I turn the page and I see an old, cloistered nun who has dedicated her life to silent prayer since she professed 56 years ago. She is seated behind a white grate and looks at the camera through her glasses which slipped almost to the end of the nose. Her dark skin is wrinkled like a used cloth. Her aging body shows signs of weakness. Then I look deeper where no zoom lens can reach. Her faith is more solid than a rock. When she speaks, she speaks softly. It is her silence that is loud.
This next picture makes me smile. Bill, a friend and donor of CNEWA, so far the most serious of the group, unexpectedly shows up on the soccer field with a doti, the typical piece of cloth Indian men wear around their waist, similar to a kilt. He was caught on the camera while kicking the soccer ball, surrounded by ecstatic kids. His outfit is a combination of cultures. He coupled the doti with a bright blue silky soccer jersey. On the back of the shirt I can clearly see his name printed in white: DOTY. Yes, that is his last name!
Oh! I’m glad I found this one.

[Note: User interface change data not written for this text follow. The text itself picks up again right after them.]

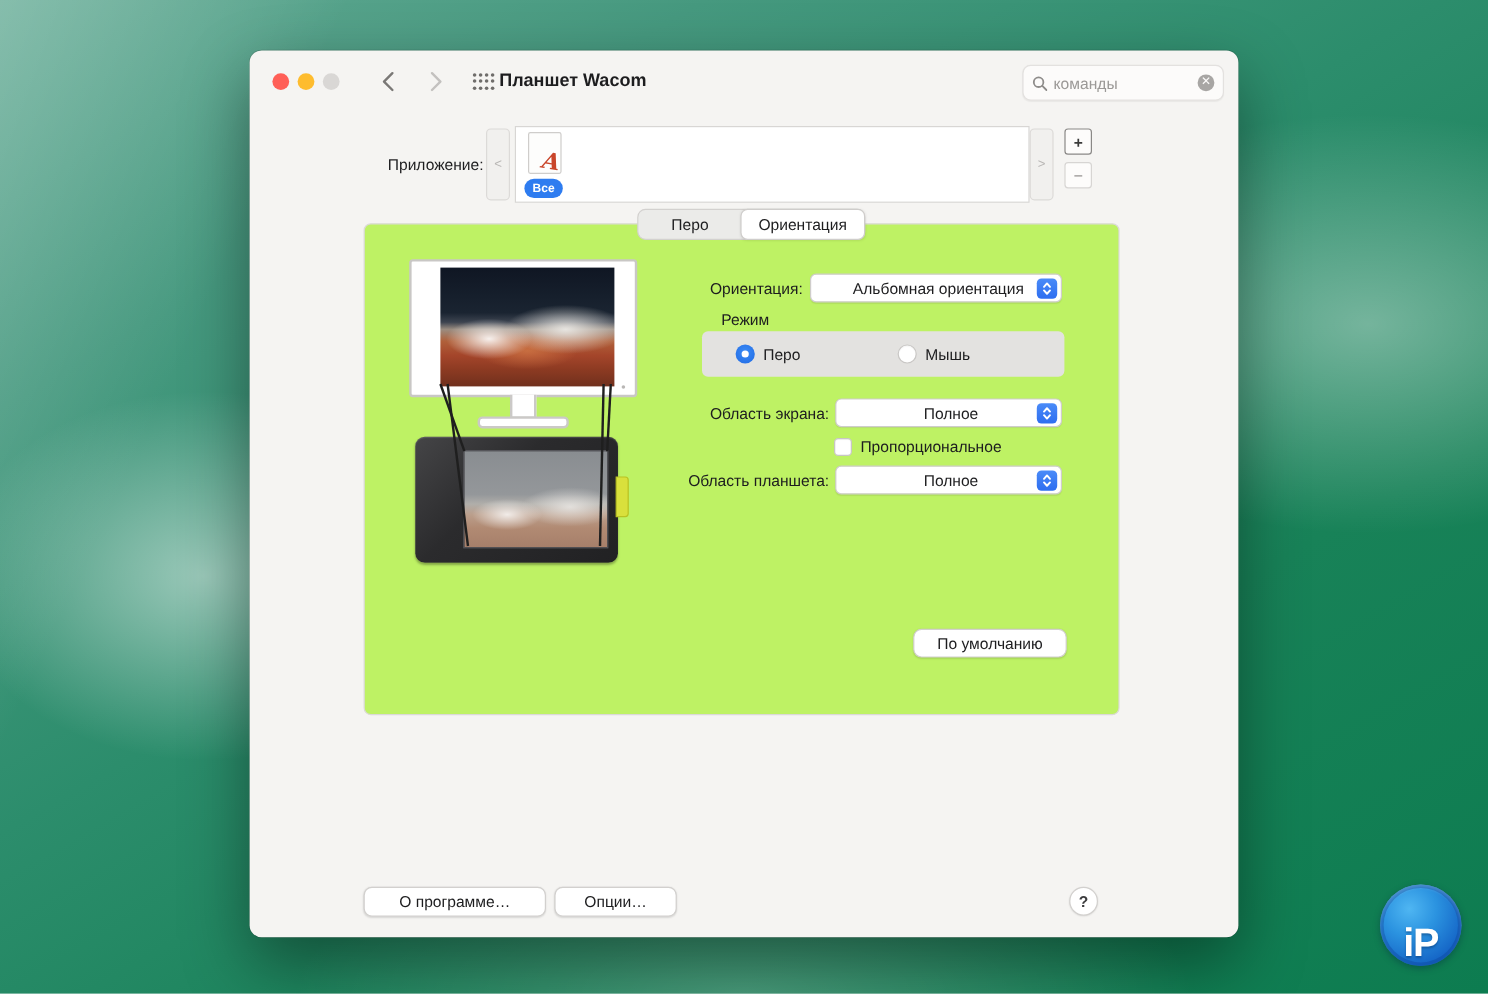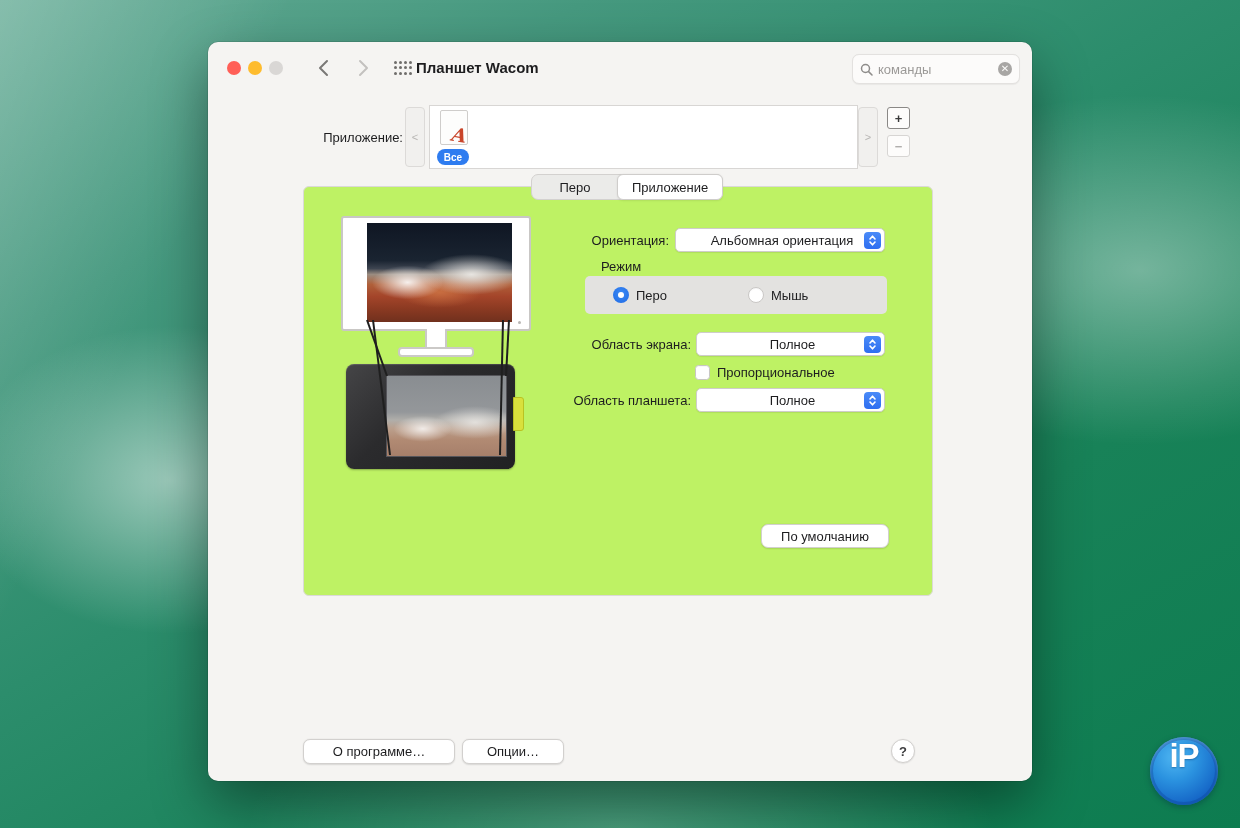--- a/index.html
+++ b/index.html
@@ -119,21 +119,21 @@
   .btn-default{position:absolute;left:457px;top:337px;width:128px;height:24px;}
   
   .btn-about{position:absolute;left:303px;top:739px;width:150px;height:23px;}
   .btn-options{position:absolute;left:462px;top:739px;width:100px;height:23px;}
   .btn-help{position:absolute;left:891px;top:739px;width:22px;height:22px;border-radius:50%;
     font-size:13px;font-weight:700;color:#3c3c3e;}
   
   .ip-logo{position:absolute;left:1150px;top:737px;width:68px;height:68px;border-radius:50%;
     background:radial-gradient(circle at 36% 30%,#4fb6f2 0%,#2b93e0 35%,#1668c8 72%,#0d55b0 100%);
     box-shadow:inset 0 0 0 3px rgba(12,64,150,0.35), inset 0 2px 3px rgba(255,255,255,0.35), 0 2px 6px rgba(0,30,60,0.35);
-    display:flex;align-items:flex-start;justify-content:center;}
+    display:flex;align-items:flex-end;justify-content:center;}
   .ip-logo span{color:#fff;font-size:33px;font-weight:700;letter-spacing:-1px;text-shadow:0 1px 2px rgba(0,40,90,0.4);}
 </style>
 </head>
 <body>
 
 <div class="window"></div>
 
 <div class="light red"></div>
 <div class="light yellow"></div>
 <div class="light gray"></div>
@@ -186,21 +186,21 @@
     </div>
     <div class="app-badge">Все</div>
   </div>
 </div>
 <div class="side-arrow right">&gt;</div>
 <div class="sq-btn add">+</div>
 <div class="sq-btn remove">−</div>
 
 <div class="tabs">
   <div class="tab">Перо</div>
-  <div class="tab selected">Приложение</div>
+  <div class="tab selected">Ориентация</div>
 </div>
 
 <div class="panel">
 
   <div class="monitor">
     <div class="photo"></div>
     <div class="pwr-led"></div>
   </div>
   <div class="stand-neck"></div>
   <div class="stand-base"></div>

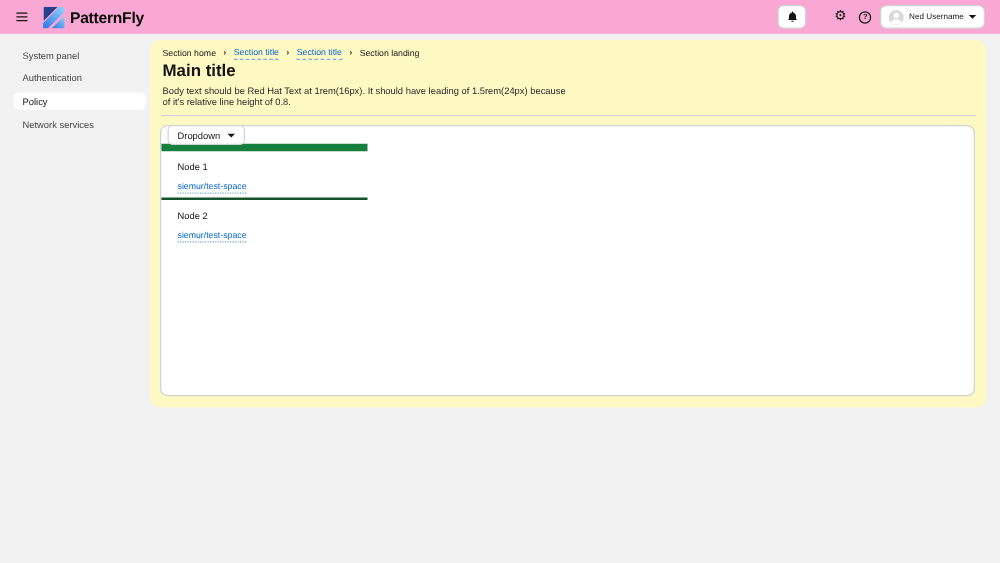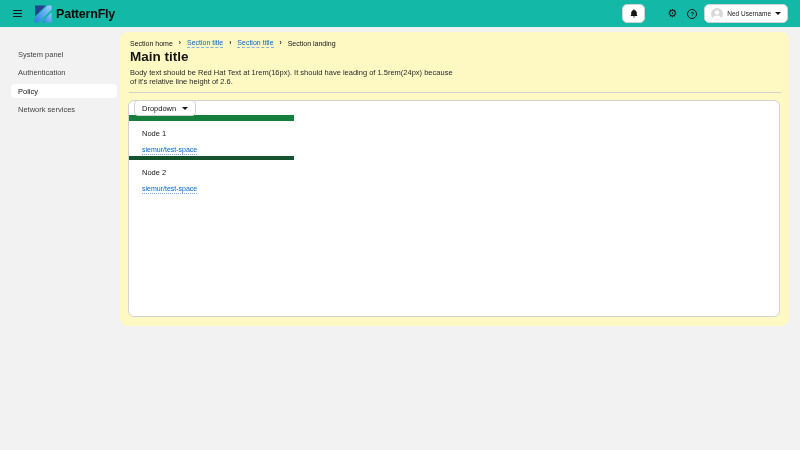--- a/index.html
+++ b/index.html
@@ -7,21 +7,21 @@
   body {
     background:#f2f2f2;
     font-family:"Liberation Sans", sans-serif;
     color:#151515;
     position:relative;
     overflow:hidden;
   }
   
   .masthead {
     position:absolute; top:0; left:0; width:800px; height:28px;
-    background:#14b8a6; border-bottom:1px solid #ececec;
+    background:#f9a8d4; border-bottom:1px solid #ececec;
     display:flex; align-items:center;
   }
   .hamburger { margin-left:13px; width:9px; display:flex; flex-direction:column; gap:2px; cursor:pointer; }
   .hamburger span { display:block; height:1.3px; background:#151515; border-radius:1px; }
   .brand { display:flex; align-items:center; margin-left:12px; }
   .brand-mark { width:18px; height:18px; display:block; }
   .brand-text { margin-left:4px; font-size:12.5px; font-weight:700; letter-spacing:-0.2px; color:#0a0a0a; }
   .mast-right { margin-left:auto; display:flex; align-items:center; margin-right:12px; }
   .bell-btn {
     width:23px; height:19px; background:#fff; border:1px solid #d2d2d2; border-radius:5px;
@@ -41,21 +41,21 @@
   .avatar svg { position:absolute; top:0; left:0; }
   .user-name { font-size:6.5px; color:#151515; white-space:nowrap; }
   .caret { width:0; height:0; border-left:3px solid transparent; border-right:3px solid transparent; border-top:3.5px solid #151515; }
   
   .sidebar { position:absolute; top:28px; left:0; width:120px; bottom:0; }
   .nav-item {
     margin:0 0 4.6px 11px; width:106px; height:14px; border-radius:4px;
     display:flex; align-items:center; padding-left:7px;
     font-size:7.5px; color:#454545; cursor:pointer;
   }
-  .nav-item:first-child { margin-top:19px; }
+  .nav-item:first-child { margin-top:9px; }
   .nav-item.selected { background:#ffffff; color:#151515; }
   
   .main-panel {
     position:absolute; left:120px; top:32px; width:669px; height:294px;
     background:#fef9c3; border-radius:8px;
   }
   .breadcrumb { position:absolute; top:7px; left:10px; display:flex; align-items:center; gap:6px; font-size:7px; }
   .crumb { color:#151515; }
   .crumb.link { color:#0066cc; border-bottom:1px dashed #7fb0e0; padding-bottom:0.5px; cursor:pointer; }
   .crumb-sep { color:#151515; font-size:6.5px; font-weight:700; line-height:1; }
@@ -66,21 +66,21 @@
     position:absolute; top:68px; left:8px; right:9px; bottom:9px;
     background:#fff; border:1px solid #d2d2d2; border-radius:6px; overflow:hidden;
   }
   .left-col { width:165px; }
   .toolbar { height:20px; border-bottom:6px solid #15803d; display:flex; align-items:center; padding-left:5px; }
   .dropdown-btn {
     height:16px; background:#fff; border:1px solid #d2d2d2; border-radius:4px;
     display:inline-flex; align-items:center; gap:6px; padding:0 7px;
     font-size:7.5px; color:#151515; font-family:"Liberation Sans", sans-serif; cursor:pointer;
   }
-  .node-row { height:38.7px; border-bottom:4px solid #14532d; padding:8px 0 0 13px; }
+  .node-row { height:38.7px; border-bottom:2px solid #14532d; padding:8px 0 0 13px; }
   .node-row:last-child { border-bottom:none; }
   .node-name { font-size:7.5px; color:#151515; }
   .node-link {
     display:inline-block; margin-top:3.5px; font-size:7px; color:#0066cc;
     border-bottom:1px dotted #77a8d8; line-height:1.15; cursor:pointer;
   }
 </style>
 </head>
 <body>
 
@@ -141,21 +141,21 @@
     <span class="crumb-sep">›</span>
     <span class="crumb link">Section title</span>
     <span class="crumb-sep">›</span>
     <span class="crumb">Section landing</span>
   </div>
 
   <h1 class="page-title">Main title</h1>
 
   <div class="body-text">
     <div>Body text should be Red Hat Text at 1rem(16px). It should have leading of 1.5rem(24px) because</div>
-    <div>of it's relative line height of 2.6.</div>
+    <div>of it's relative line height of 0.8.</div>
   </div>
 
   <div class="rule"></div>
 
   <section class="card">
     <div class="left-col">
       <div class="toolbar">
         <button class="dropdown-btn">
           <span>Dropdown</span>
           <span class="caret"></span>

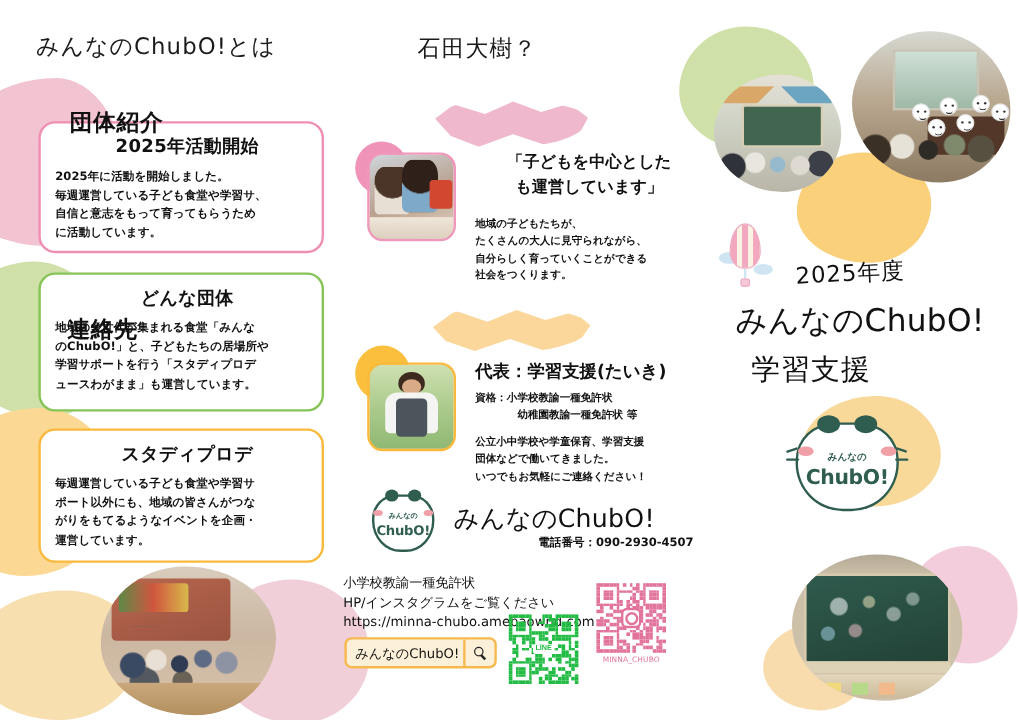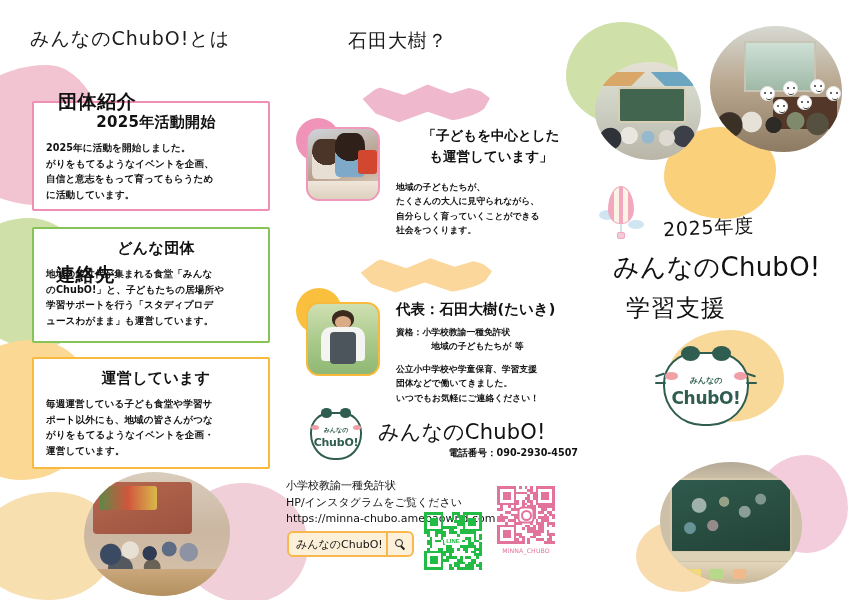--- a/index.html
+++ b/index.html
@@ -107,21 +107,21 @@
 
   
   #col-left { left: 0; top: 0; width: 300px; height: 600px; }
   #left-title {
     position: absolute; left: 30px; top: 26px;
     font-size: 19px; color: #1b1b1b; letter-spacing: .05em;
     font-family: "DejaVu Sans", sans-serif;
   }
   .card {
     position: absolute; left: 32px; width: 238px;
-    border-radius: 2px; border: 2px solid #000;
+    border-radius: 14px; border: 2px solid #000;
     background: #ffffff;
     padding: 10px 2px 12px 12px;
     z-index: 3;
   }
   .card.pink   { border-color: #ef8fb4; top: 101px;  height: 110px; }
   .card.green  { border-color: #86c457; top: 227px;  height: 116px; }
   .card.yellow { border-color: #f9b93c; top: 357px;  height: 112px; }
   .card-title {
     text-align: center;
     font-size: 15px; font-weight: 700; color: #111;
@@ -531,35 +531,35 @@
   <div class="brush brush-pink"></div>
   <div class="brush brush-yellow"></div>
 
   <div class="col" id="col-left">
     <div id="left-title" class="handwrite-head">みんなのChubO!とは</div>
   </div>
 
   <div class="card pink">
     <div class="card-title">2025年活動開始</div>
     <div class="card-body">2025年に活動を開始しました。
-がりをもてるようなイベントを企画、
+毎週運営している子ども食堂や学習サ、
 自信と意志をもって育ってもらうため
 に活動しています。</div>
   </div>
 
   <div class="card green">
     <div class="card-title">どんな団体</div>
     <div class="card-body">地域の多世代が集まれる食堂「みんな
 のChubO!」と、子どもたちの居場所や
 学習サポートを行う「スタディプロデ
 ュースわがまま」も運営しています。</div>
   </div>
 
   <div class="card yellow">
-    <div class="card-title">運営しています</div>
+    <div class="card-title">スタディプロデ</div>
     <div class="card-body">毎週運営している子ども食堂や学習サ
 ポート以外にも、地域の皆さんがつな
 がりをもてるようなイベントを企画・
 運営しています。</div>
   </div>
 
   <div class="photo" id="photo-left-bottom">
     <div class="ph-wall"></div>
     <div class="ph-art"></div>
     <div class="ph-people"></div>
@@ -589,24 +589,24 @@
 
   <div class="section-head" id="head-renraku">連絡先</div>
 
   <div class="rounded-photo" id="photo-rep">
     <div class="rhead"></div>
       <div class="rface"></div>
     <div class="rshirt"></div>
       <div class="rapron"></div>
   </div>
 
-  <div id="rep-name">代表：石田大樹(たいき)</div>
+  <div id="rep-name">代表：学習支援(たいき)</div>
 
   <div class="small-body" id="rep-quals">資格：小学校教諭一種免許状
-　　　　地域の子どもたちが 等</div>
+　　　　幼稚園教諭一種免許状 等</div>
 
   <div class="small-body" id="rep-career">公立小中学校や学童保育、学習支援
 団体などで働いてきました。
 いつでもお気軽にご連絡ください！</div>
 
   <div class="logo-mark" id="logo-mid">
     <div class="lm-body"></div>
     <div class="lm-ear l"></div>
       <div class="lm-ear r"></div>
     <div class="lm-cheek l"></div>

Julie, the Catholic Digest managing editor, is looking intensely at a young girl while holding her notepad on one hand and a pen on the other. This little girl is dancing—a miracle earned by a prosthesis below her knee that a CNEWA donor provided for her. She’s happy, and Julie’s gaze softens to a sweet smile. Her brown, passionate eyes seem to go beyond what she is seeing. Her ears are not listening only to words. She is connecting to a creature of God and shuffling words in her mind, like an expert poker player does with a deck of cards he knows well. She is composing in her mind a story that will connect many to that child. You will be able to read these stories at CatholicDigest.com.
In this one, there is a man leaning on the door of his mud house. His white beard covers the creased bony face only partially. The details are stunning. Each wrinkle on his skin seems to tell a story of his life. He is looking up in the sky hoping that it stops raining soon. Every drop leaking from the gray sky of India washes away a piece of his house. Thomas, our regional director, beside him reassures him. CNEWA will build a new solid home soon.
From the voluminous deck of virtual pictures in the repository of my mind, I pick my last photograph. It’s a picture of you whom I don’t know. You are seated next to me looking at these photos. You are smiling with great satisfaction looking at what your generosity is accomplishing. You and all the other friends of CNEWA made all this possible.
By the time I close this album of memories, I realize that the night has turned into dawn and that tomorrow has arrived. My page is no longer blank. There is also the solution to my equation scribbled at the bottom of my note… the missing variable I need to solve the formula is… YOU.